_Task objective_
Repeat, exactly and alone, every line from the line that contains "The output.txt is" to the end of the entries.

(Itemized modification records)
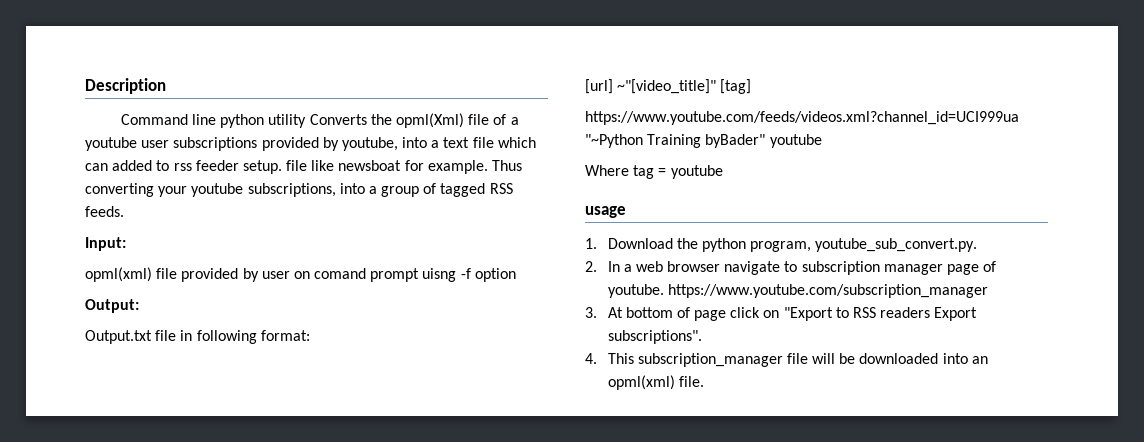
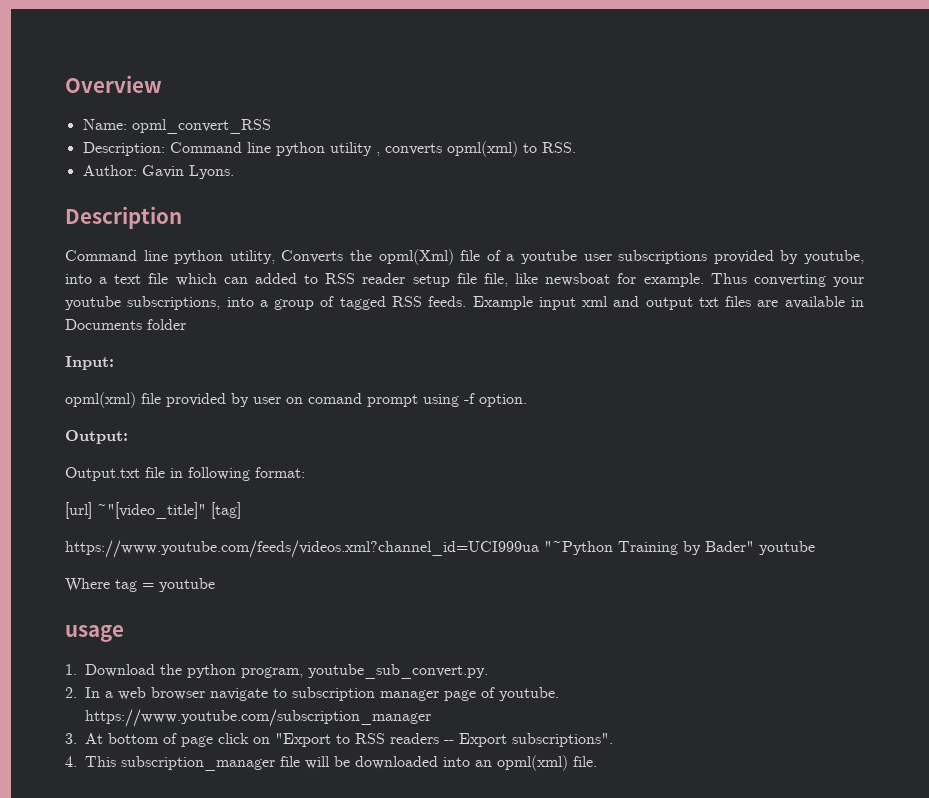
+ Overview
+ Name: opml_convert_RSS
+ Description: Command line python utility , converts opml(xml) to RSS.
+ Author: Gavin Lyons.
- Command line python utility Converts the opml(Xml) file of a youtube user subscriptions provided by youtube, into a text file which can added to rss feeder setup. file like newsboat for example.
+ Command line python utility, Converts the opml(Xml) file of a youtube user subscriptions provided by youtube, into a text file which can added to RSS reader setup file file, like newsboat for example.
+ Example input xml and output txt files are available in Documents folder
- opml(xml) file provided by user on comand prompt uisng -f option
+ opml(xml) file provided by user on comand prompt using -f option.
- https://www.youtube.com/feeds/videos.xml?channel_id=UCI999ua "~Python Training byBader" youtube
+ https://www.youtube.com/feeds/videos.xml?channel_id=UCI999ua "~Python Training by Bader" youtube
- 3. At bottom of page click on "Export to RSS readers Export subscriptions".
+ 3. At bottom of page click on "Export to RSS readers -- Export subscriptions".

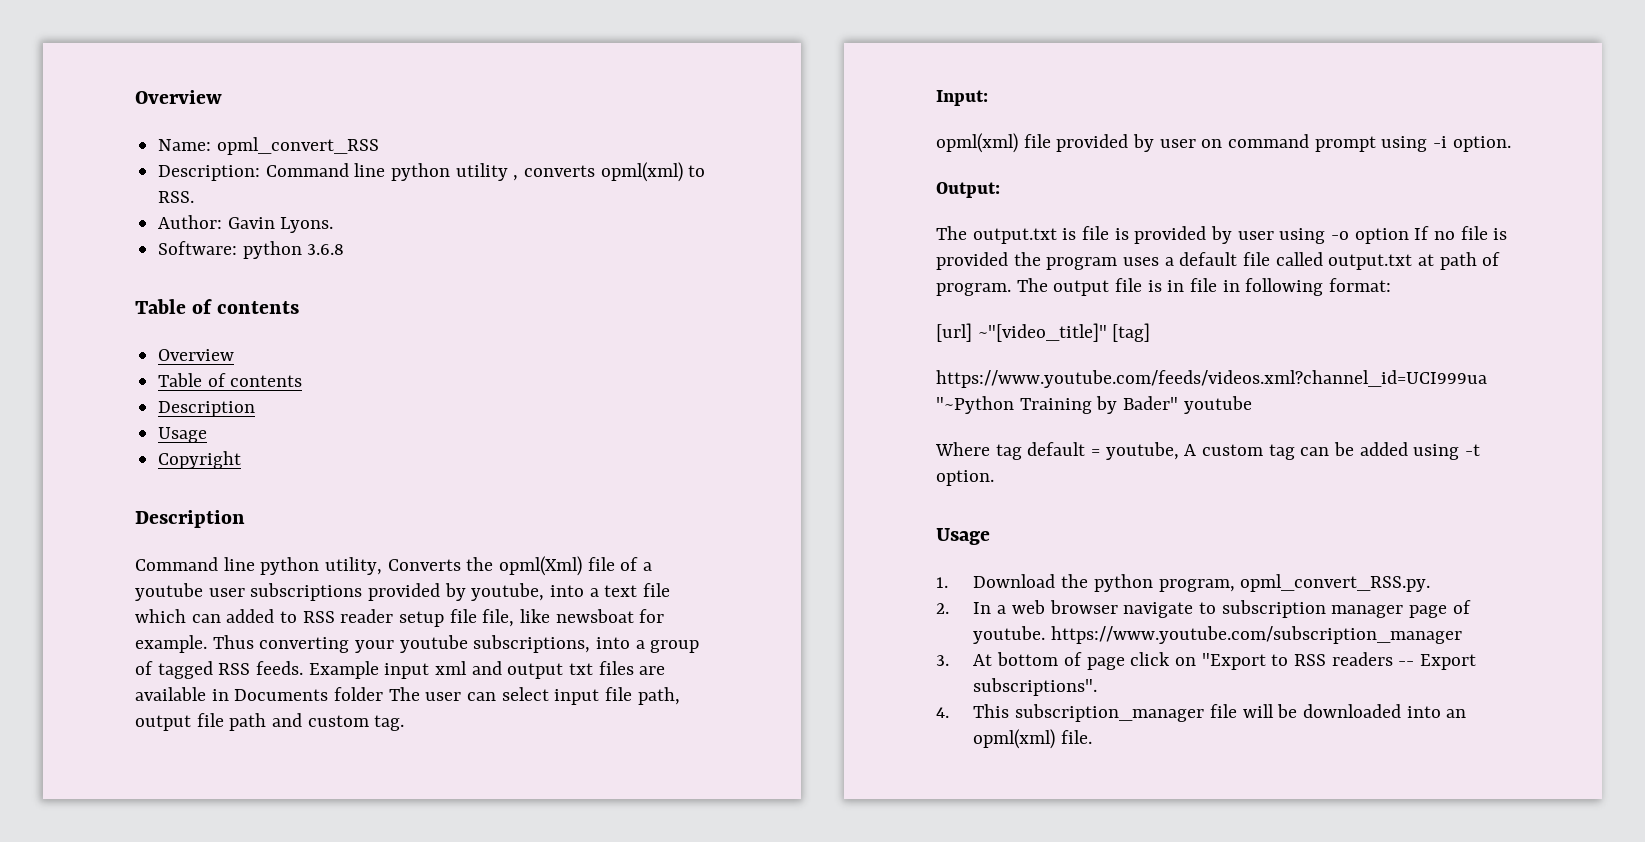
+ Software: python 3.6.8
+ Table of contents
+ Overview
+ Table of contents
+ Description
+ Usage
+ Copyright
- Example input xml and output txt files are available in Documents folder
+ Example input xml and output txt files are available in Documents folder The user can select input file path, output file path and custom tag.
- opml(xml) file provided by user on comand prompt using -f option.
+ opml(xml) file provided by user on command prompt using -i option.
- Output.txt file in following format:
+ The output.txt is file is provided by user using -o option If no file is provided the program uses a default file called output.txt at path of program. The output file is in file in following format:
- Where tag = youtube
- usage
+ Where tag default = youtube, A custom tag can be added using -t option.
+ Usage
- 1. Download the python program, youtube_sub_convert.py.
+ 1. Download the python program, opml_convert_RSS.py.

_Exercise result_
+ The output.txt is file is provided by user using -o option If no file is provided the program uses a default file called output.txt at path of program. The output file is in file in following format:
- Where tag = youtube
- usage
+ Where tag default = youtube, A custom tag can be added using -t option.
+ Usage
- 1. Download the python program, youtube_sub_convert.py.
+ 1. Download the python program, opml_convert_RSS.py.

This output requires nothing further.